Equations of motion: velocity-position
The first two equations of motion each describe one kinematic variable as a function of time. In essence…
- Velocity is directly proportional to time when acceleration is constant (v ∝ t).
- Displacement is proportional to time squared when acceleration is constant (∆s ∝ t2).
Combining these two statements gives rise to a third — one that is independent of time. By substitution, it should be apparent that…
- Displacement is proportional to velocity squared when acceleration is constant (∆s ∝ v2).
This statement is particularly relevant to driving safety. When you double the speed of a car, it takes four times more distance to stop it. Triple the speed and you'll need nine times more distance. This is a good rule of thumb to remember.

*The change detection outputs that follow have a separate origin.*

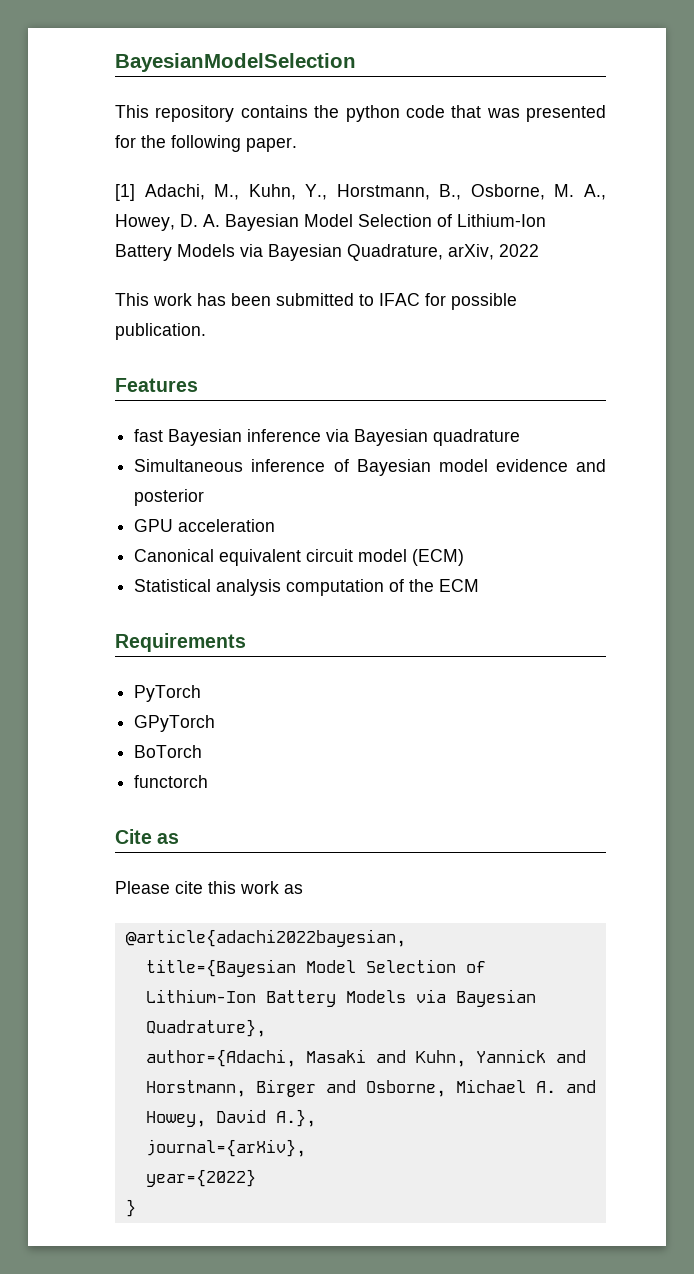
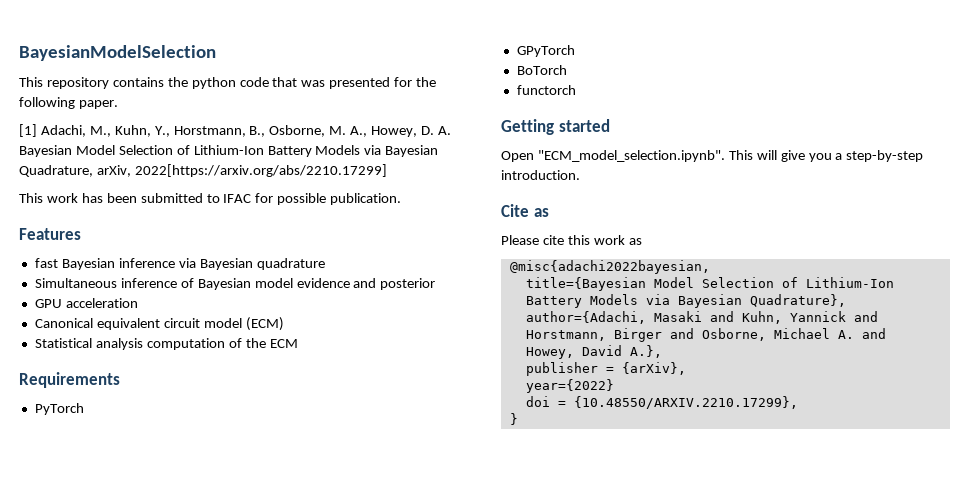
- [1] Adachi, M., Kuhn, Y., Horstmann, B., Osborne, M. A., Howey, D. A. Bayesian Model Selection of Lithium-Ion Battery Models via Bayesian Quadrature, arXiv, 2022
+ [1] Adachi, M., Kuhn, Y., Horstmann, B., Osborne, M. A., Howey, D. A. Bayesian Model Selection of Lithium-Ion Battery Models via Bayesian Quadrature, arXiv, 2022[https://arxiv.org/abs/2210.17299]
+ Getting started
+ Open "ECM_model_selection.ipynb". This will give you a step-by-step introduction.
- @article{adachi2022bayesian,
+ @misc{adachi2022bayesian,
- journal={arXiv},
+ publisher = {arXiv},
  year={2022}
+ doi = {10.48550/ARXIV.2210.17299},

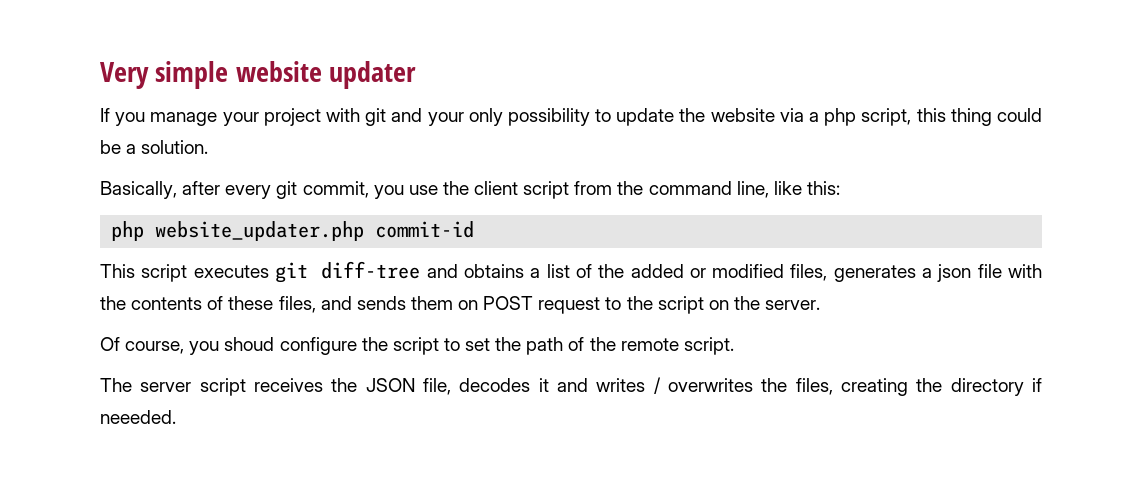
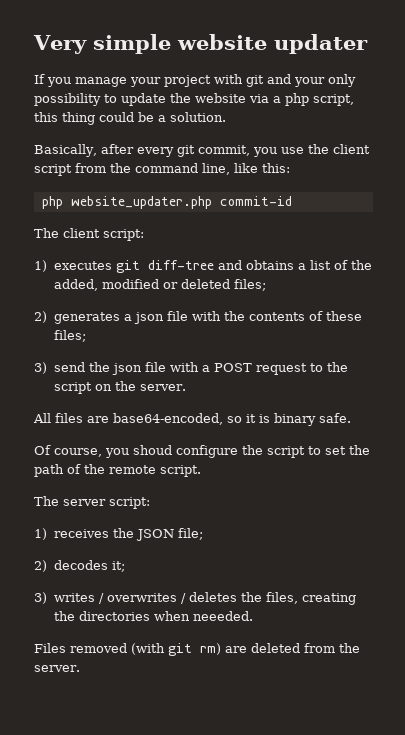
- This script executes git diff-tree and obtains a list of the added or modified files, generates a json file with the contents of these files, and sends them on POST request to the script on the server.
+ The client script:
+ 1) executes git diff-tree and obtains a list of the added, modified or deleted files;
+ 2) generates a json file with the contents of these files;
+ 3) send the json file with a POST request to the script on the server.
+ All files are base64-encoded, so it is binary safe.
- The server script receives the JSON file, decodes it and writes / overwrites the files, creating the directory if neeeded.
+ The server script:
+ 1) receives the JSON file;
+ 2) decodes it;
+ 3) writes / overwrites / deletes the files, creating the directories when neeeded.
+ Files removed (with git rm) are deleted from the server.

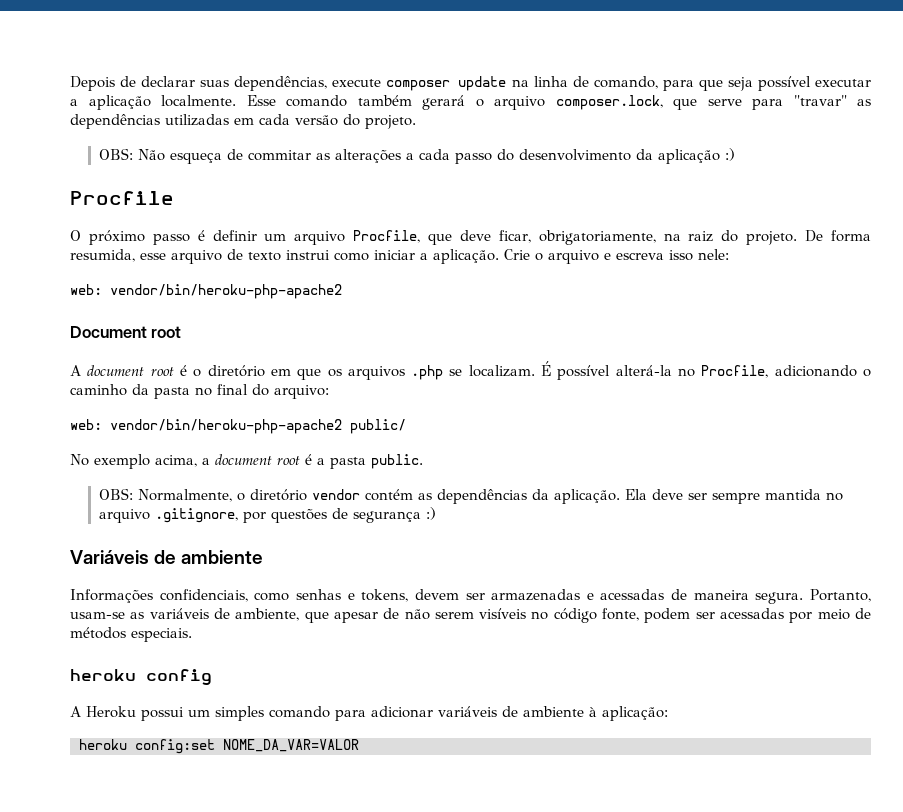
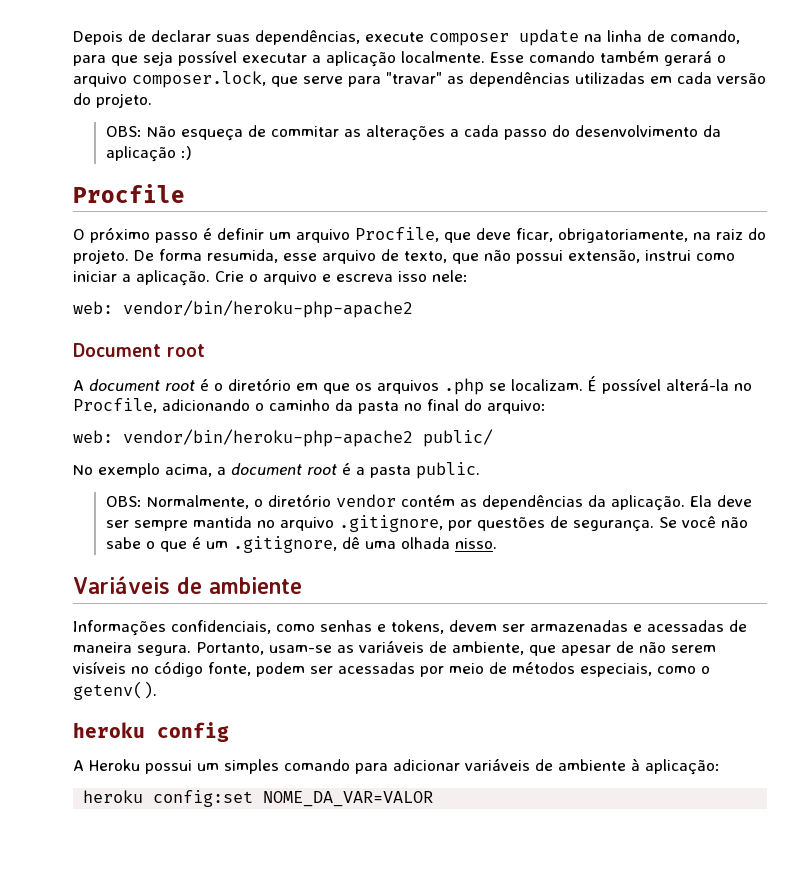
- De forma resumida, esse arquivo de texto instrui como iniciar a aplicação.
+ De forma resumida, esse arquivo de texto, que não possui extensão, instrui como iniciar a aplicação.
- Ela deve ser sempre mantida no arquivo .gitignore, por questões de segurança :)
+ Ela deve ser sempre mantida no arquivo .gitignore, por questões de segurança. Se você não sabe o que é um .gitignore, dê uma olhada nisso.
- Portanto, usam-se as variáveis de ambiente, que apesar de não serem visíveis no código fonte, podem ser acessadas por meio de métodos especiais.
+ Portanto, usam-se as variáveis de ambiente, que apesar de não serem visíveis no código fonte, podem ser acessadas por meio de métodos especiais, como o getenv().

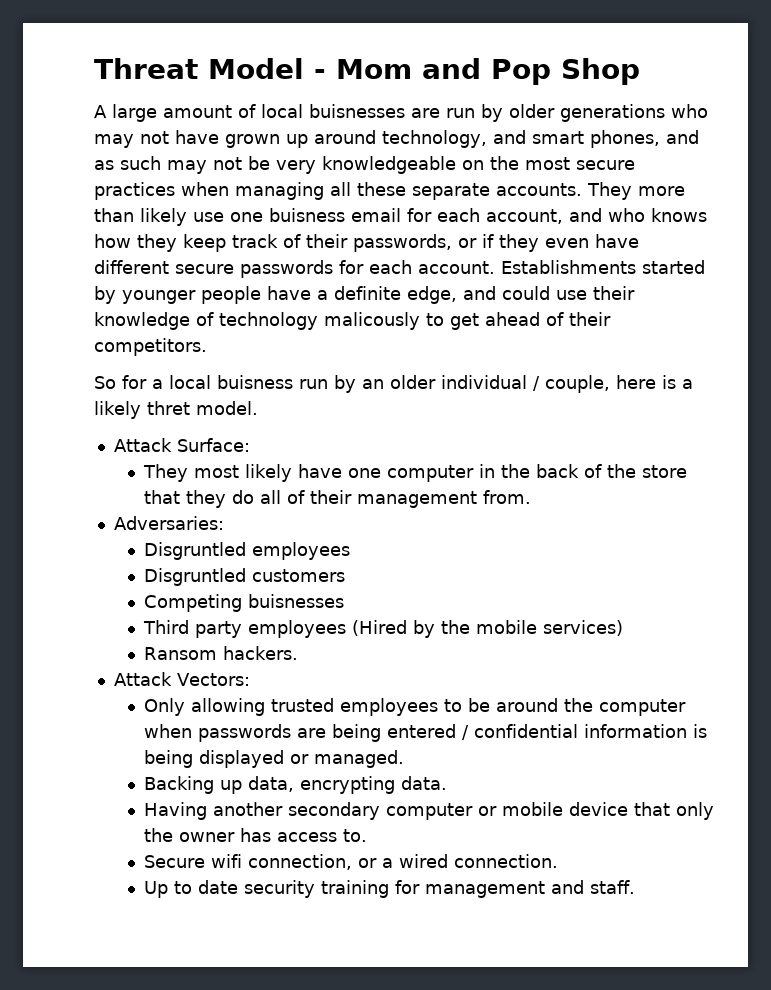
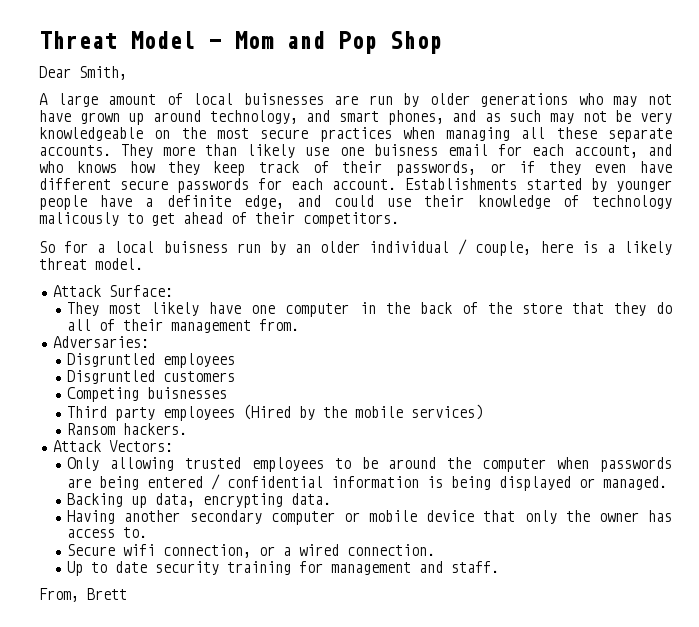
+ Dear Smith,
- So for a local buisness run by an older individual / couple, here is a likely thret model.
+ So for a local buisness run by an older individual / couple, here is a likely threat model.
+ From, Brett

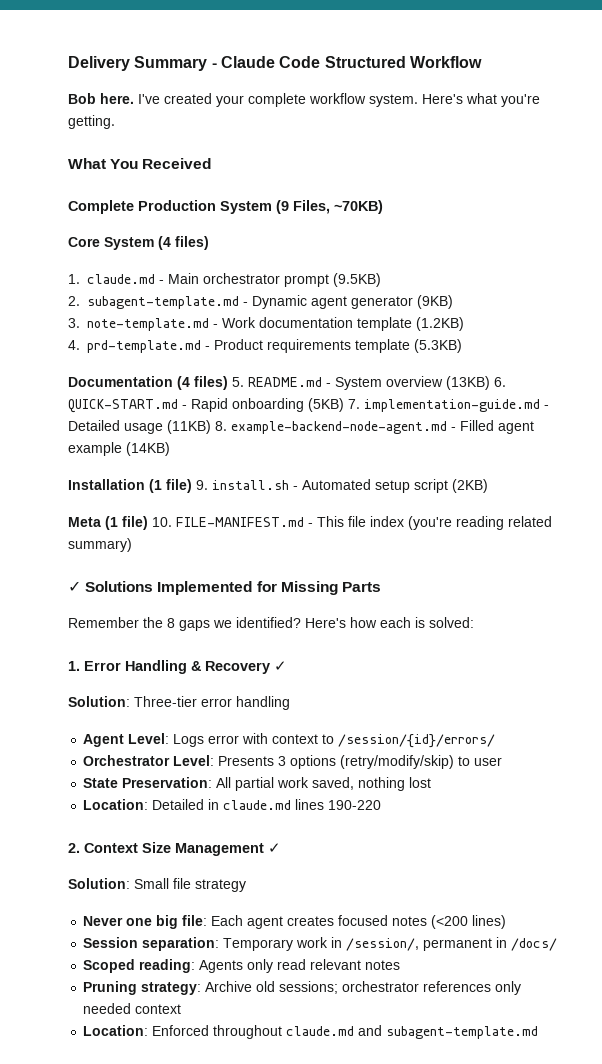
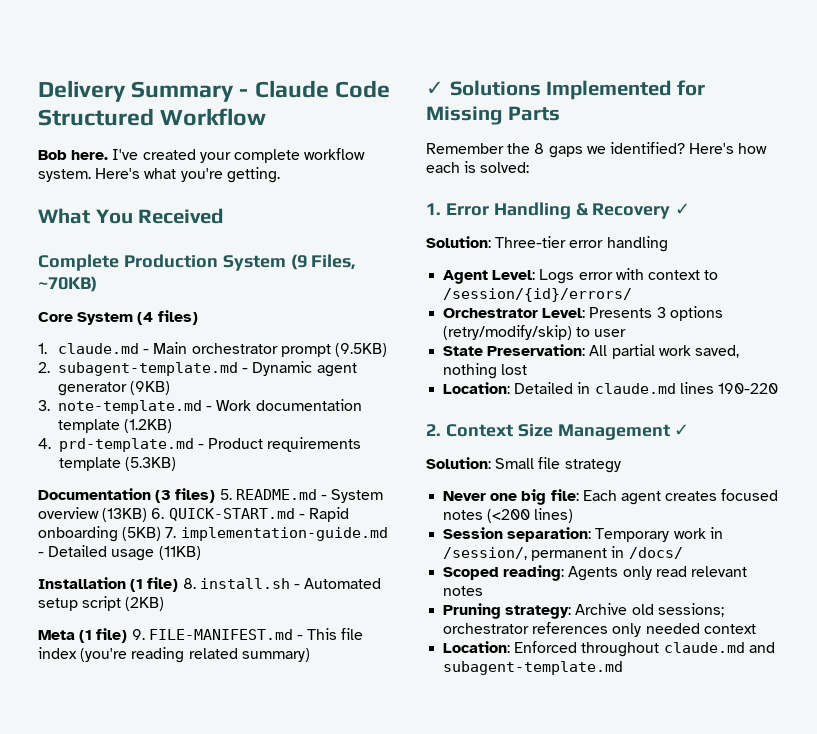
- Documentation (4 files) 5. README.md - System overview (13KB) 6. QUICK-START.md - Rapid onboarding (5KB) 7. implementation-guide.md - Detailed usage (11KB) 8. example-backend-node-agent.md - Filled agent example (14KB)
+ Documentation (3 files) 5. README.md - System overview (13KB) 6. QUICK-START.md - Rapid onboarding (5KB) 7. implementation-guide.md - Detailed usage (11KB)
- Installation (1 file) 9. install.sh - Automated setup script (2KB)
+ Installation (1 file) 8. install.sh - Automated setup script (2KB)
- Meta (1 file) 10. FILE-MANIFEST.md - This file index (you're reading related summary)
+ Meta (1 file) 9. FILE-MANIFEST.md - This file index (you're reading related summary)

Combine the first two equations together in a manner that will eliminate time as a variable. The easiest way to do this is to start with the first equation of mortion and solve it for t.
\[v = v_{0} + at \]
\[t = \frac{v-v_{0}}{a} \]
and then substitute it into the second equation of motion
\[s = s_{0} + v_{0}t + \frac{1}{2}at^{2} \]
\[s -s_{0}= \left ( \frac{vv_{0}-v_{0}^{2}}{a} \right ) + \left ( \frac{v^{2} - 2vv_{0} + v_{0} + v_{0}^{2}}{2a}\right ) \]
\[s =s_{0}+v_{0}\left ( \frac{v-v_{0}}{a} \right )+\frac{1}{2}a\left ( \frac{v-v_{0}}{a} \right )^{2} \]
\[2a\left ( s-s_{0} \right )=2(vv_{0}-v_{0}^{2})+\left ( v^{2}-2vv_{0} + v_{0}^{2}\right ) \]
\[2a\left ( s-s_{0} \right )=v^{2}-v_{0}^{2} \]
\[v^{2}= v_{0}^{2}+ 2a\left ( s - s_{0} \right ) \]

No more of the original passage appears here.